▶ [Records shown]:
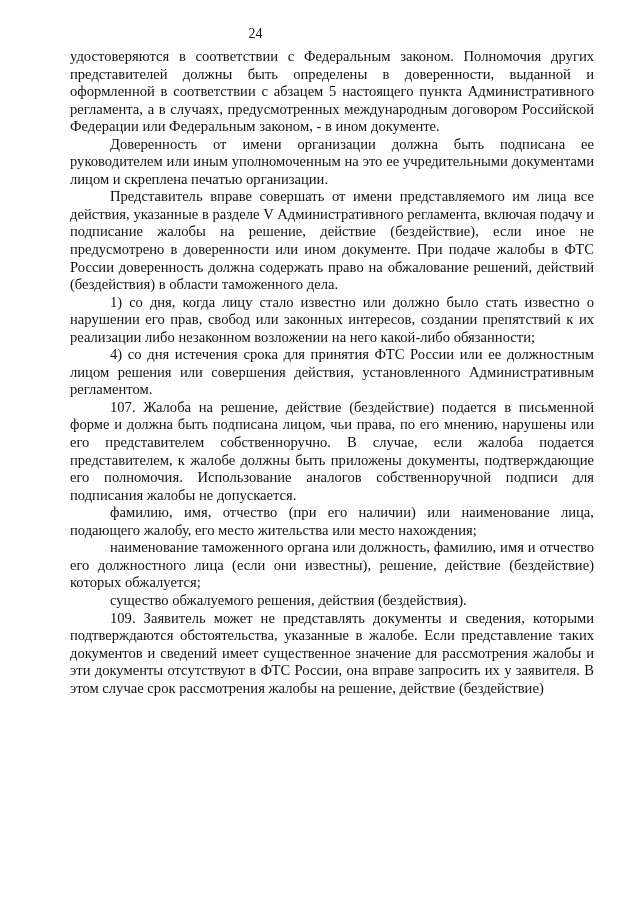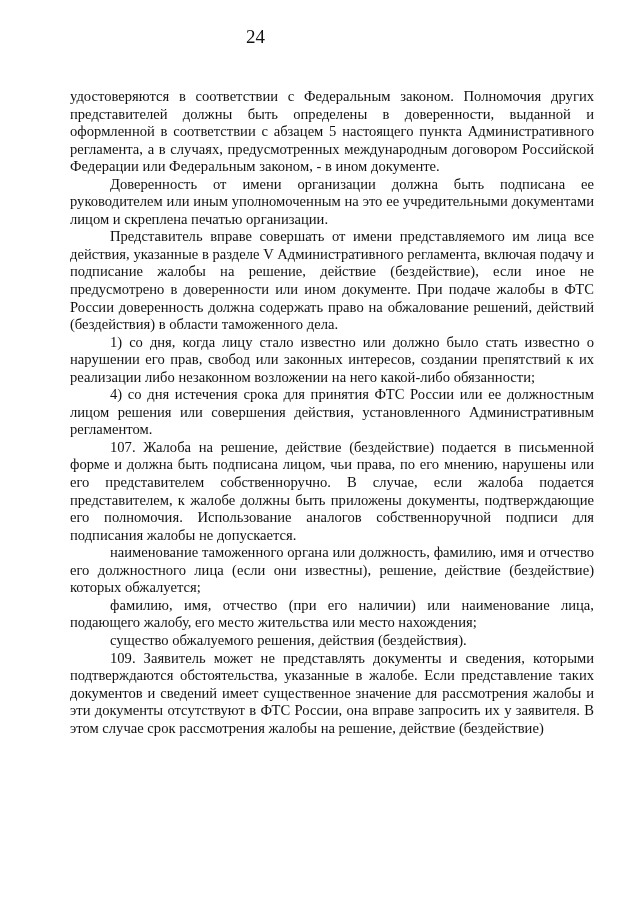--- a/index.html
+++ b/index.html
@@ -1,37 +1,37 @@
 <!DOCTYPE html>
 <html><head>
   <meta charset="utf-8">
   <style>
     html, body { margin: 0; padding: 0; background: #ffffff; }
     body { width: 640px; height: 900px; overflow: hidden; position: relative; }
     .page-number {
       position: absolute; top: 26px; left: 0; width: 511px; text-align: center;
-      font-family: "Liberation Serif", serif; font-size: 19px; color: #111;
+      font-family: "Liberation Serif", serif; font-size: 14px; color: #111;
     }
     .content {
       position: absolute; top: 48px; left: 70px; width: 524px;
       font-family: "Liberation Serif", serif; font-size: 14.6px; line-height: 17.55px;
       color: #111; text-align: justify;
     }
     .content p { margin: 0; text-indent: 40px; }
-    .content p.noindent { text-indent: 0; margin-top: 40px; }
+    .content p.noindent { text-indent: 0; }
   </style>
 </head>
 <body>
 
 <div class="page-number">24</div>
 
 <div class="content">
   <p class="noindent">удостоверяются в соответствии с Федеральным законом. Полномочия других представителей должны быть определены в доверенности, выданной и оформленной в соответствии с абзацем 5 настоящего пункта Административного регламента, а в случаях, предусмотренных международным договором Российской Федерации или Федеральным законом, - в ином документе.</p>
   <p>Доверенность от имени организации должна быть подписана ее руководителем или иным уполномоченным на это ее учредительными документами лицом и скреплена печатью организации.</p>
   <p>Представитель вправе совершать от имени представляемого им лица все действия, указанные в разделе V Административного регламента, включая подачу и подписание жалобы на решение, действие (бездействие), если иное не предусмотрено в доверенности или ином документе. При подаче жалобы в ФТС России доверенность должна содержать право на обжалование решений, действий (бездействия) в области таможенного дела.</p>
   <p>1) со дня, когда лицу стало известно или должно было стать известно о нарушении его прав, свобод или законных интересов, создании препятствий к их реализации либо незаконном возложении на него какой-либо обязанности;</p>
   <p>4) со дня истечения срока для принятия ФТС России или ее должностным лицом решения или совершения действия, установленного  Административным регламентом.</p>
   <p>107. Жалоба на решение, действие (бездействие) подается в письменной форме и должна быть подписана лицом, чьи права, по его мнению, нарушены или его представителем собственноручно. В случае, если жалоба подается представителем, к жалобе должны быть приложены документы, подтверждающие его полномочия. Использование аналогов собственноручной подписи для подписания жалобы не допускается.</p>
+  <p>фамилию, имя, отчество (при его наличии) или наименование лица, подающего жалобу, его место жительства или место нахождения;</p>
   <p>наименование таможенного органа или должность, фамилию, имя и отчество его должностного лица (если они известны), решение, действие (бездействие) которых обжалуется;</p>
-  <p>фамилию, имя, отчество (при его наличии) или наименование лица, подающего жалобу, его место жительства или место нахождения;</p>
   <p>существо обжалуемого решения, действия (бездействия).</p>
   <p>109. Заявитель может не представлять документы и сведения, которыми подтверждаются обстоятельства, указанные в жалобе. Если представление таких документов и сведений имеет существенное значение для рассмотрения  жалобы и эти документы отсутствуют в ФТС России, она вправе запросить их у заявителя. В этом случае срок рассмотрения жалобы на решение, действие (бездействие)</p>
 </div>
 
 </body></html>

▶ [What is required]: Copy out all of the data word for word. Do not carry over any picture.

▶ [Written solution]:
--- a/index.html
+++ b/index.html
@@ -1,37 +1,37 @@
 <!DOCTYPE html>
 <html><head>
   <meta charset="utf-8">
   <style>
     html, body { margin: 0; padding: 0; background: #ffffff; }
     body { width: 640px; height: 900px; overflow: hidden; position: relative; }
     .page-number {
       position: absolute; top: 26px; left: 0; width: 511px; text-align: center;
-      font-family: "Liberation Serif", serif; font-size: 19px; color: #111;
+      font-family: "Liberation Serif", serif; font-size: 14px; color: #111;
     }
     .content {
       position: absolute; top: 48px; left: 70px; width: 524px;
       font-family: "Liberation Serif", serif; font-size: 14.6px; line-height: 17.55px;
       color: #111; text-align: justify;
     }
     .content p { margin: 0; text-indent: 40px; }
-    .content p.noindent { text-indent: 0; margin-top: 40px; }
+    .content p.noindent { text-indent: 0; }
   </style>
 </head>
 <body>
 
 <div class="page-number">24</div>
 
 <div class="content">
   <p class="noindent">удостоверяются в соответствии с Федеральным законом. Полномочия других представителей должны быть определены в доверенности, выданной и оформленной в соответствии с абзацем 5 настоящего пункта Административного регламента, а в случаях, предусмотренных международным договором Российской Федерации или Федеральным законом, - в ином документе.</p>
   <p>Доверенность от имени организации должна быть подписана ее руководителем или иным уполномоченным на это ее учредительными документами лицом и скреплена печатью организации.</p>
   <p>Представитель вправе совершать от имени представляемого им лица все действия, указанные в разделе V Административного регламента, включая подачу и подписание жалобы на решение, действие (бездействие), если иное не предусмотрено в доверенности или ином документе. При подаче жалобы в ФТС России доверенность должна содержать право на обжалование решений, действий (бездействия) в области таможенного дела.</p>
   <p>1) со дня, когда лицу стало известно или должно было стать известно о нарушении его прав, свобод или законных интересов, создании препятствий к их реализации либо незаконном возложении на него какой-либо обязанности;</p>
   <p>4) со дня истечения срока для принятия ФТС России или ее должностным лицом решения или совершения действия, установленного  Административным регламентом.</p>
   <p>107. Жалоба на решение, действие (бездействие) подается в письменной форме и должна быть подписана лицом, чьи права, по его мнению, нарушены или его представителем собственноручно. В случае, если жалоба подается представителем, к жалобе должны быть приложены документы, подтверждающие его полномочия. Использование аналогов собственноручной подписи для подписания жалобы не допускается.</p>
+  <p>фамилию, имя, отчество (при его наличии) или наименование лица, подающего жалобу, его место жительства или место нахождения;</p>
   <p>наименование таможенного органа или должность, фамилию, имя и отчество его должностного лица (если они известны), решение, действие (бездействие) которых обжалуется;</p>
-  <p>фамилию, имя, отчество (при его наличии) или наименование лица, подающего жалобу, его место жительства или место нахождения;</p>
   <p>существо обжалуемого решения, действия (бездействия).</p>
   <p>109. Заявитель может не представлять документы и сведения, которыми подтверждаются обстоятельства, указанные в жалобе. Если представление таких документов и сведений имеет существенное значение для рассмотрения  жалобы и эти документы отсутствуют в ФТС России, она вправе запросить их у заявителя. В этом случае срок рассмотрения жалобы на решение, действие (бездействие)</p>
 </div>
 
 </body></html>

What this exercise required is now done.